Über Schriftsteller by Stefan Zweig

Über Schriftsteller by Stefan Zweig

Autor:Stefan Zweig
Die sprache: deu
Format: epub


2. Kapitel

Daß der Verfasser der »Essais« sein Buch mit dem stolzen Autorennamen Michel Sieur de Montaigne zeichnen kann und ein adliges Wappen führen, hat ursprünglich die bescheidene Summe von neunhundert Franken gekostet. Denn ehe sein Urgroßvater am 10. Oktober 1477 von den Erzbischöfen von Bordeaux das Schloß Montaigne um diese Summe kauft und ehe dann dessen Enkel, Montaignes Vater, dazu die Erlaubnis erwirkt, den Namen dieses Landsitzes seinem eigenen Namen als Adelstitel beizufügen, hießen Michaels Ahnen höchst simpel und bürgerlich Eyquem. Erst Michael Montaigne, der dank seiner klugen und skeptischen Weltkenntnis weiß, wie vorteilhaft es ist, in dieser Welt einen wohlklingenden Namen zu führen, »einen schönen Namen zu haben, der sich bequem aussprechen und behalten läßt«, radiert nach dem Tode seines Vaters aus allen Pergamenten und Urkunden den früheren Familiennamen aus. Nur diesem Umstand ist es zuzuschreiben, daß wir in der Geschichte der Weltliteratur den Verfasser der »Essais« im Alphabet nicht unter dem Buchstaben »E« als Michael Eyquem aufzublättern haben, sondern unter »M« als Michel de Montaigne.

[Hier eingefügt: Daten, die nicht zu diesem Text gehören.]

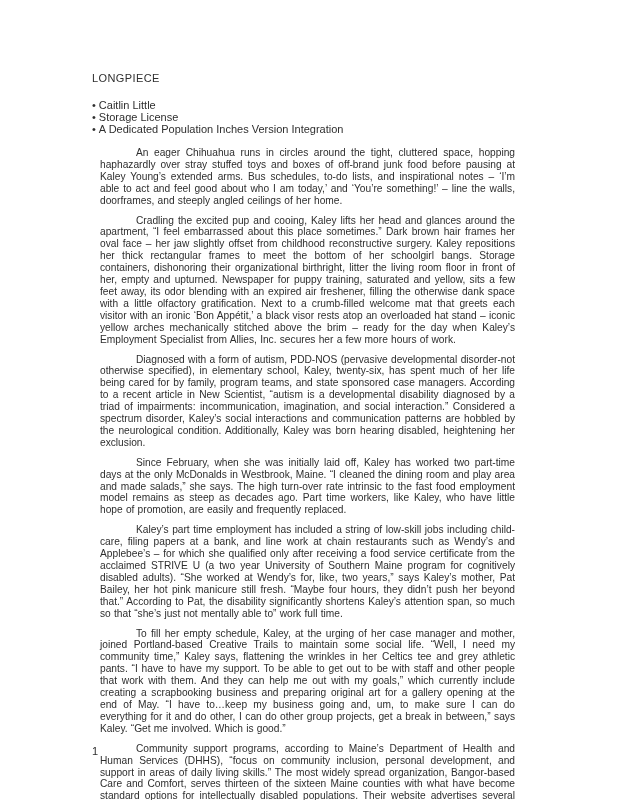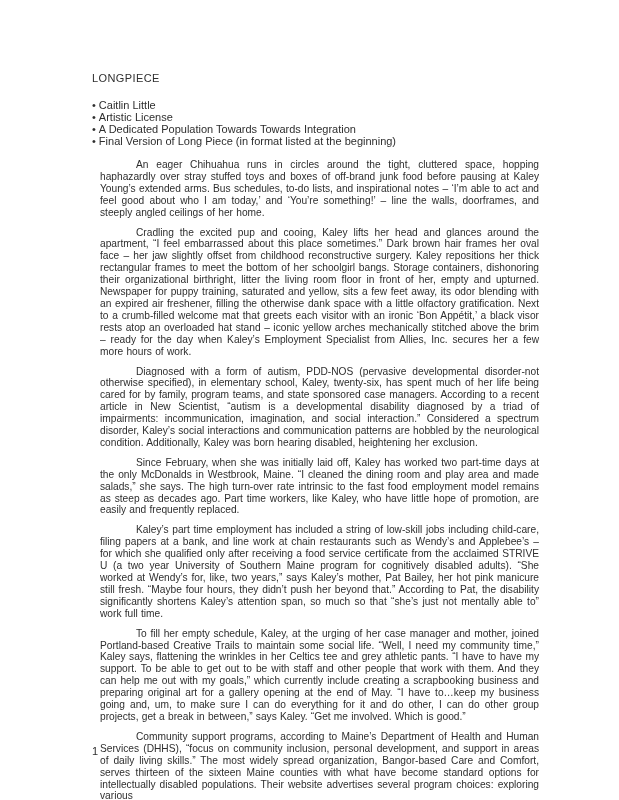"LONGPIECE" .page { padding: 72px 72px 0 92px -> 72px 96px 0 92px }
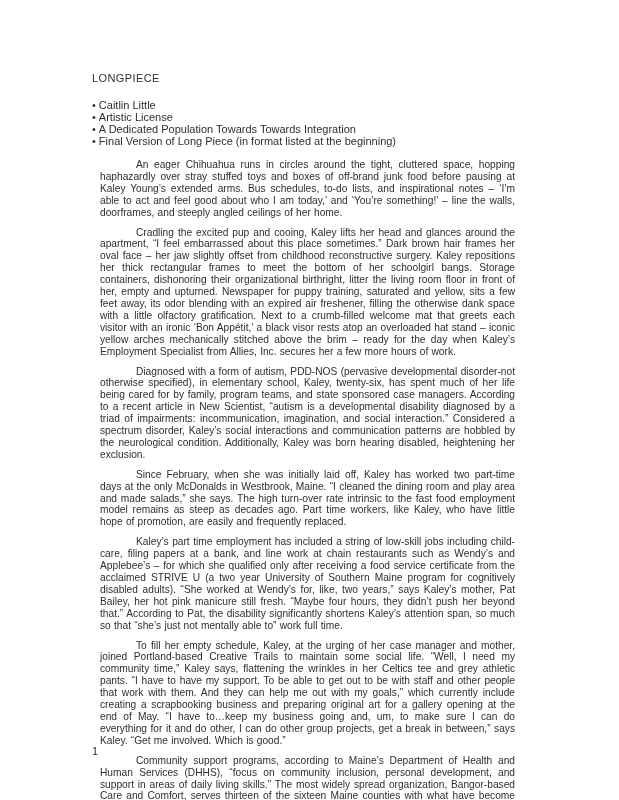"Artistic License" span { text: Artistic -> Storage }
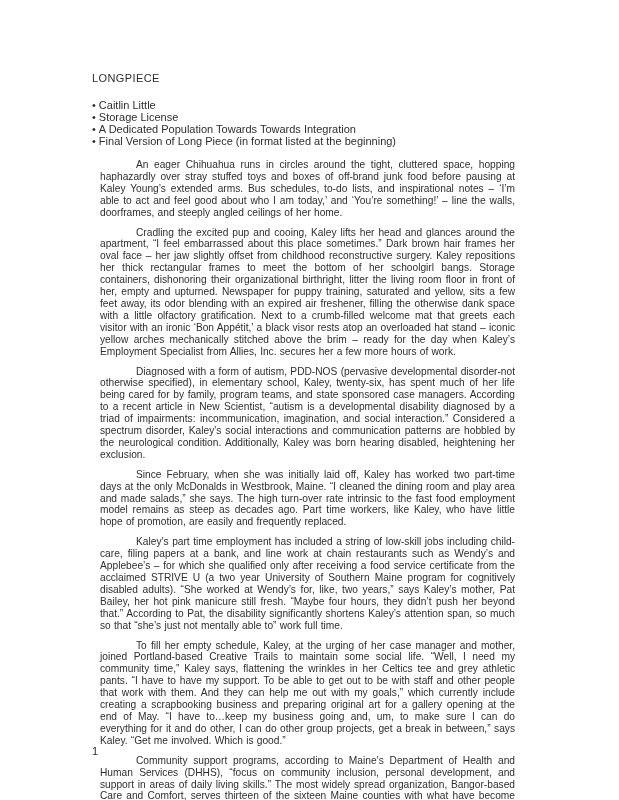"A Dedicated Population Towards Towards" span { text: Towards Towards -> Inches Version }
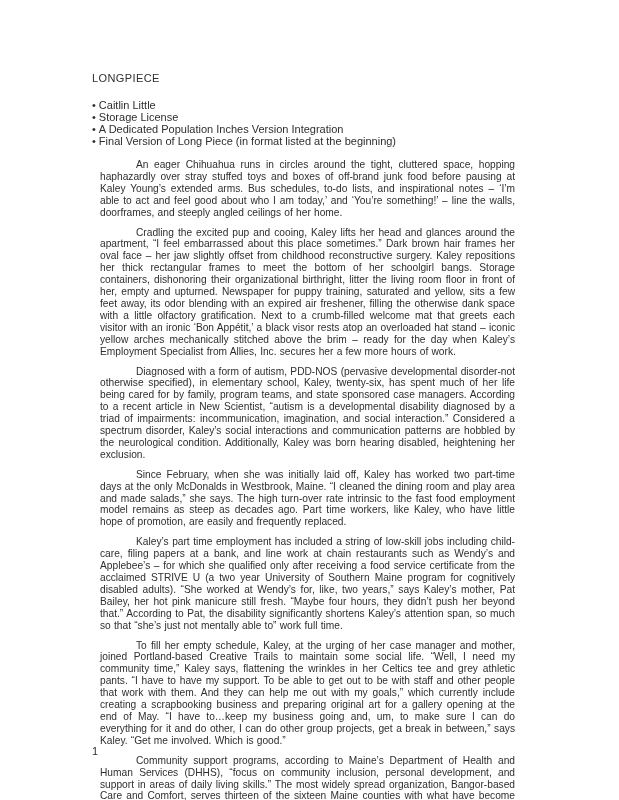"• Final Version of Long" div.byline-item { html: <div> <span>•</span><span>Final Version of Long Piece (in format listed at the beginning)</span> </div> -> none }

Der Name der Familie Eyquem hat in Bordeaux seit Jahrhunderten einen guten Klang nach Silber und Gold, freilich nebenbei auch einen leichten Geruch von geräucherten Fischen. Woher diese Eyquems ursprünglich nach Bordeaux gekommen sind, ob aus England, wo Montaigne – in Sachen seiner Ahnenschaft immer wenig zuverlässig – behauptet, »alte vetterliche Beziehungen zu einem bekannten großen Hause« entdeckt zu haben, oder bloß aus der Umgebung der Stadt, das hat die gelehrte Ahnenforschung bisher noch nicht ergründet. Nachweisbar ist nur, daß die Eyquems jahrzehntelang im Hafenviertel de la Rousselle ihre Kontore gehabt haben, von denen sie geräucherte Fische, Wein und andere Artikel höchst kleinbürgerlich als Makler verfrachteten. Der erste Aufstieg aus Fischhandel und Kramerei beginnt mit Ramon Eyquem, Montaignes Urgroßvater, der, 1402 zu Blanquefort in Medoc geboren, sich schon als Reeder betätigt und durch seine vorsichtige Klugheit sowie durch die Heirat mit der reichsten Erbin von Bordeaux den Grundstock zu dem Familienvermögen legt. In seinem fünfundsiebzigsten Jahre macht dieser Ramon Eyquem seine klügste Akquisition, indem er die »maison noble«, das Schloß Montaigne, von dem Lehnsherrn, dem Erzbischof von Bordeaux, erwirbt. Diese Übernahme des Adelsschlosses durch einen simplen Bürger wird der Sitte der Zeit gemäß zu einem feierlichen Akt. Allein schreitet der greise Kaufmann in das verlassene Schloß, durch das große Tor, das hinter ihm mit Riegeln verschlossen wird, bis der Diener, die Pächter, die Farmleute und Siedler dem neuen Herrn Eid und Huldigung dargebracht haben. Sein Sohn Grimon Eyquem, bescheidener gesinnt, ruht bloß auf dem väterlichen Erbe aus. Er vergrößert das Vermögen, läßt aber das alte Schloß in halbverfallenem Zustande, ohne sich weiter darum zu bekümmern. Erst der Enkel Ramon Eyquems, der Vater Montaignes, Pierre Eyquem, vollzieht den entscheidenden Übertritt der Familie aus der bürgerlichen in die adlige Welt. Er sagt der Schiffsmaklerei und dem Fischhandel Valet, um den mehr ritterlichen Beruf des Soldaten zu wählen. Er begleitet als junger Mensch König Franz I. in den italienischen Krieg, aus dem er ein – leider uns nicht erhaltenes – Tagebuch und als ersehnteste Belohnung seiner treuen Dienste den Titel Sieur de Montaigne zurückbringt.